Sr. Director:
Desde hace ya mucho tiempo, debido, lamentablemente, a la permisividad de las legislaciones de muchos estados, nos obligan a convivir con una idea, que es una imposición, de que abortar un niño es lo mismo que quitarse un grano del cuerpo. El problema es que el grano no posee ninguna dignidad propia. Sin embargo, el niño, que ya vive, posee exactamente la misma dignidad que cualquier otro ser humano; la misma que posee aquél o aquella que, por depender de él o ella, le puede matar.
Dicen que la ley del aborto no es una imposición y que la mujer que no quiera abortar es libre de no hacerlo.
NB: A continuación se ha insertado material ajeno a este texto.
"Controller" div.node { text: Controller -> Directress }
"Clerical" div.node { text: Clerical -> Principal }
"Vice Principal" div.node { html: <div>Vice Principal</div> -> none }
El engaño del argumento es que la imposición no es para la mujer o el hombre cuya vida ya está, más o menos, resuelta y asegurada. La víctima de tal imposición es el niño que ya vive y, ante su indefensión, se le dice: no quiero que sigas viviendo.
Se trata de una argumentación radicalmente contraria a la dignidad del ser humano y no tiene en cuenta, para nada, que lo más valioso que poseemos los hombres y las mujeres es, precisamente, nuestra propia dignidad de ser seres humanos; y, en consecuencia, la obligación universal del respeto al primer derecho que se deriva de tal dignidad: el derecho a la vida y a seguir viviendo.
Un niño, aunque esté en el seno de su madre, ya es un niño. Con su personalidad propia y única, aunque su personalidad sea aún muy pequeñita e incluso ínfima; y su ser, tal como es, va creciendo y desarrollándose. Esto lo saben bien las madres y los padres.